Interferon-beta and -gamma, but not tumor necrosis factor-alpha, demonstrate immunoregulatory effects on carcinoma cell lines infected with human papillomavirus

BACKGROUND. Mechanisms whereby cells infected with human papillomavirus (HPV) escape immune surveillance, ultimately leading to invasive cervical carcinoma, may involve changes in local cytokine production, loss of responsiveness to cytokines, and alterations in the expression of immune-regulatory molecules such as histocompatibility-related leukocyte antigen (HLA) Class 1 and 2 and ICAM-1. This study examined the separate and combined effects of immune-activating cytokines, interferon (IFN)-gamma, IFN-beta, and tumor necrosis factor (TNF)-alpha, on the expression of these molecules. METHODS. Membrane protein expression and cellular mRNA levels were analyzed in cervical carcinoma-derived cell lines, SiHa and CaSki (with low and high HPV16 copy number, respectively), after exposure to cytokines.

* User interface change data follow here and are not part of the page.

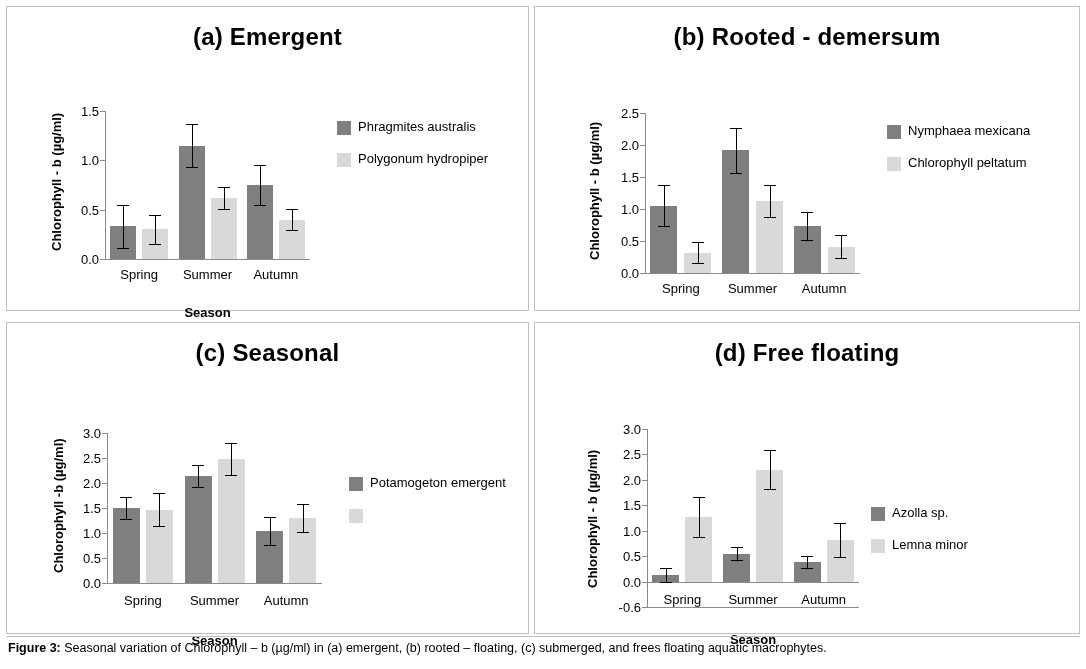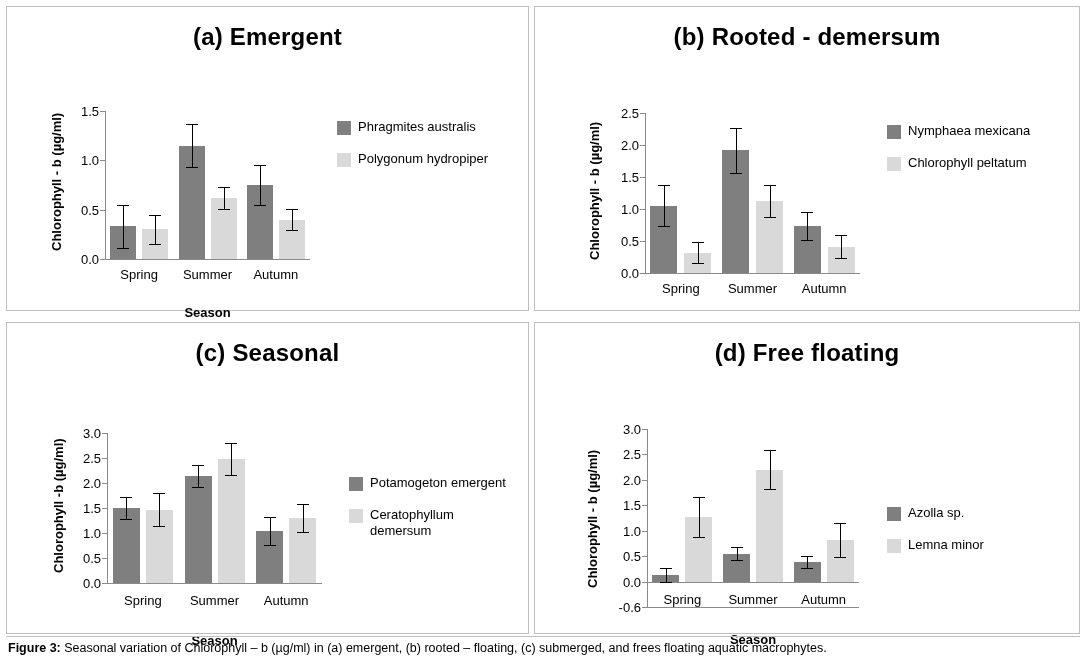--- a/index.html
+++ b/index.html
@@ -29,21 +29,21 @@
   .cat{position:absolute;font-size:13px;text-align:center;}
 
   .bar{position:absolute;}
   .bar.s1{background:#7f7f7f;}
   .bar.s2{background:#d9d9d9;}
 
   .err{position:absolute;width:1px;background:#000;}
   .cap{position:absolute;height:1px;background:#000;}
 
   .legend{position:absolute;font-size:13px;}
-  .legend .row{display:flex;align-items:flex-start;margin-bottom:16px;}
+  .legend .row{display:flex;align-items:flex-start;margin-bottom:16px;text-align:right;}
   .legend .sw{width:14px;height:14px;margin-right:7px;flex:0 0 auto;margin-top:2px;}
   .legend .sw.s1{background:#7f7f7f;}
   .legend .sw.s2{background:#d9d9d9;}
   .legend .lb{line-height:16px;max-width:120px;}
 
   .caption{position:absolute;left:8px;top:640px;width:1070px;font-size:12.5px;line-height:16px;}
   .caption b{font-weight:bold;}
   .divider{position:absolute;left:6px;top:636px;width:1074px;height:1px;background:#bfbfbf;}
 </style>
 </head>
@@ -213,21 +213,20 @@
         <div class="cap" style="left: 289.667px; top: 137px; width: 12px;"></div>
         <div class="cap" style="left: 289.667px; top: 165px; width: 12px;"></div>
         <div class="xlab" style="left: 100px; top: 266px; width: 215px;">Season</div>
         <div class="legend" style="left: 342px; top: 108px;">
           <div class="row">
             <span class="sw s1"></span>
             <span class="lb" style="max-width: 145px;">Potamogeton emergent</span>
           </div>
           <div class="row">
             <span class="sw s2"></span>
-            <span class="lb" style="max-width: 145px;">Ceratophyllum demersum</span>
           </div>
         </div>
       </div>
   </div>
 
   <div class="panel p-d">
     <div class="title">(d) Free floating</div>
     <div class="chart-area" id="area-d">
         <div class="ylab" style="left: 50px; top: 52px; height: 200px;">Chlorophyll - b (µg/ml)</div>
         <div class="tick" style="left: 72px; top: 240px;">-0.6</div>
@@ -270,21 +269,21 @@
         <div class="cat" style="left: 243.667px; top: 224.571px; width: 90px;">Autumn</div>
         <div class="bar s1" style="left: 258.667px; top: 195.246px; width: 27px; height: 19.3257px;"></div>
         <div class="err" style="left: 272.167px; top: 189.143px; height: 12.2057px;"></div>
         <div class="cap" style="left: 266.167px; top: 189.143px; width: 12px;"></div>
         <div class="cap" style="left: 266.167px; top: 201.349px; width: 12px;"></div>
         <div class="bar s2" style="left: 291.667px; top: 172.869px; width: 27px; height: 41.7029px;"></div>
         <div class="err" style="left: 305.167px; top: 156.086px; height: 33.5657px;"></div>
         <div class="cap" style="left: 299.167px; top: 156.086px; width: 12px;"></div>
         <div class="cap" style="left: 299.167px; top: 189.651px; width: 12px;"></div>
         <div class="xlab" style="left: 112px; top: 264.571px; width: 212px;">Season</div>
-        <div class="legend" style="left: 352px; top: 138px;">
+        <div class="legend" style="left: 336px; top: 138px;">
           <div class="row">
             <span class="sw s1"></span>
             <span class="lb" style="max-width: 150px;">Azolla sp.</span>
           </div>
           <div class="row">
             <span class="sw s2"></span>
             <span class="lb" style="max-width: 150px;">Lemna minor</span>
           </div>
         </div>
       </div>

RESULTS. Both cell lines demonstrated constitutive expression of HLA Class I but not HLA Class 2 membrane antigens. IFN-gamma and -beta induced changes in Class 1 mRNA levels but not in membrane molecule expression. IFN-gamma induced dose-dependent expression of Class 2 membrane and mRNA molecules in both cell lines (more pronounced in SiHa than in CaSki cells), which was antagonized by IFN-beta. Constitutive ICAM-I membrane expression was observed only on CaSki cells, although ICAM-I mRNA was expressed in both cell lines. IFN-gamma up-regulated the membrane expression of this molecule, whereas IFN-beta led to its suppression. Differential modulation of ICAM-I mRNA was observed in both cell lines. A lack of response to INF-alpha was observed throughout the experiments. CONCLUSIONS. The findings of this study point to possible mechanisms leading to suppression of local immune response in the pathogenesis of HPV-associated neoplasia. They also emphasize the complexity of developing an efficient cytokine therapy for patients with premalignant cervical disease. (C) 1997 American Cancer Society.